Museum „Häftlingsküche“ eröffnet
Neue Dauerausstellung zur Geschichte des Konzentrationslagers Sachsenhausen
In der Gedenkstätte Sachsenhausen wurde gestern eine Dauerausstellung zur Geschichte des Konzentrationslagers von 1936 bis 1945 eröffnet. Sie ist die zentrale Ausstellung der elf über das gesamte Gelände verteilten, jeweils spezifischen Aspekten gewidmeten Dauerausstellungen. In der ehemaligen Häftlingsküche werden auf 300 Quadratmetern Organisation und Aufbau des Lagers, die Zusammensetzung der Häftlingsgesellschaft, das Leben im Lager und Gewalt und Tod behandelt.

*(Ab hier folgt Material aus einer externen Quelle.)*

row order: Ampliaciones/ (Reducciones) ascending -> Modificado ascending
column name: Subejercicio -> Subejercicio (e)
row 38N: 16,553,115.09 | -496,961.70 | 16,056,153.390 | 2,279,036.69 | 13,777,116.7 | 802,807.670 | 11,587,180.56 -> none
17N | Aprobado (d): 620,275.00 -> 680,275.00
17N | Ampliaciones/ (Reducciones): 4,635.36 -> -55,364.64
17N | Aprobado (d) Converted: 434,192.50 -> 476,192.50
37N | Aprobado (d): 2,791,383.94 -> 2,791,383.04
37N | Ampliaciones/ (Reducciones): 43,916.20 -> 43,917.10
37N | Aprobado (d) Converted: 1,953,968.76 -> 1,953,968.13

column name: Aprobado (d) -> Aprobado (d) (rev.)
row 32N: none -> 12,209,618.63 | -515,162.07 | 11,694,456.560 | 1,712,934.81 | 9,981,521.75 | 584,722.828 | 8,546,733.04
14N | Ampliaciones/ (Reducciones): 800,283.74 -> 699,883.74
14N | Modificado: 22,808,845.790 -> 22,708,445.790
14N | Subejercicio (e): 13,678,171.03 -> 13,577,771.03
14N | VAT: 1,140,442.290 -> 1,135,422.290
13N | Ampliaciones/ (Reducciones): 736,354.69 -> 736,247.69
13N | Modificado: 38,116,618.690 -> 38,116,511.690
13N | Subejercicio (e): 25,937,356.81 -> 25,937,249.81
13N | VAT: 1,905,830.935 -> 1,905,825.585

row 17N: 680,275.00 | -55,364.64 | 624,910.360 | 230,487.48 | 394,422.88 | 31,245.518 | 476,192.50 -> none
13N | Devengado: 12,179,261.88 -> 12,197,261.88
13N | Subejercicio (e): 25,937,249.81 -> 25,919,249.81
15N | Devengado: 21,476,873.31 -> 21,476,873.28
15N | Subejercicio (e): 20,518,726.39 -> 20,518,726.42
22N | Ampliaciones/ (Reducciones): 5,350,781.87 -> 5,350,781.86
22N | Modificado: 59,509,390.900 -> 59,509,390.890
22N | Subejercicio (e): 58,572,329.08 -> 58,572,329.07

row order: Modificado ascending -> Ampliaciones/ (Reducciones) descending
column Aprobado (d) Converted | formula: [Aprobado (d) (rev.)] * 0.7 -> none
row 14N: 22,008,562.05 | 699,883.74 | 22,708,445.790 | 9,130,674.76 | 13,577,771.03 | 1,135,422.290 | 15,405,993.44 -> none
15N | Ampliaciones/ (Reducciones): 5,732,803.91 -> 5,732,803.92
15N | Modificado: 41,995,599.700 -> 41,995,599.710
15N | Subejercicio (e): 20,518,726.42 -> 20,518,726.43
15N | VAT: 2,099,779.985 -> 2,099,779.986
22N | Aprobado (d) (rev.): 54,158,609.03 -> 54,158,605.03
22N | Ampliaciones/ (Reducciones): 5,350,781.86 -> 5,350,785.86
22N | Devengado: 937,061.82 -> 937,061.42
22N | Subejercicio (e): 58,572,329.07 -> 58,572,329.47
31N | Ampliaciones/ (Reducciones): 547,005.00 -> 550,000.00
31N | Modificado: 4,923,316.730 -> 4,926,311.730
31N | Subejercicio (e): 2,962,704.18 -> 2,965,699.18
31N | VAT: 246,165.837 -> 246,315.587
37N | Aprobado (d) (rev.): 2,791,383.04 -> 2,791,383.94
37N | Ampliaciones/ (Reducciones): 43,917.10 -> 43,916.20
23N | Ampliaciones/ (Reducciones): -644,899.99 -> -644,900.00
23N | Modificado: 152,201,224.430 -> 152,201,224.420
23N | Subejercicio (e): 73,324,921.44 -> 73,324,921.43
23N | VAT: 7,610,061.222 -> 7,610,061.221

Ein neu produzierter Film und ein interaktives Lagermodell führen in die Ausstellung ein. Gezeigt werden unter anderem Mobiliar aus einer Häftlingsbaracke, der Prügelbock, auf dem die Häftlinge oft so geschlagen wurden, dass sie an den Folgen starben, der transportable Galgen und die Leichenkarre. Ausgestellt sind auch die wenigen persönlichen Dinge, die sich die Häftlinge, die nichts besitzen durften, heimlich anfertigten. Erstmals sind Fotos aus der politischen Abteilung des Lagers zu sehen, die ein norwegischer Häftling vom Gelände schmuggeln konnte. Zugänglich ist auch der historische Kartoffelschälkeller mit Wandzeichnungen von Häftlingen.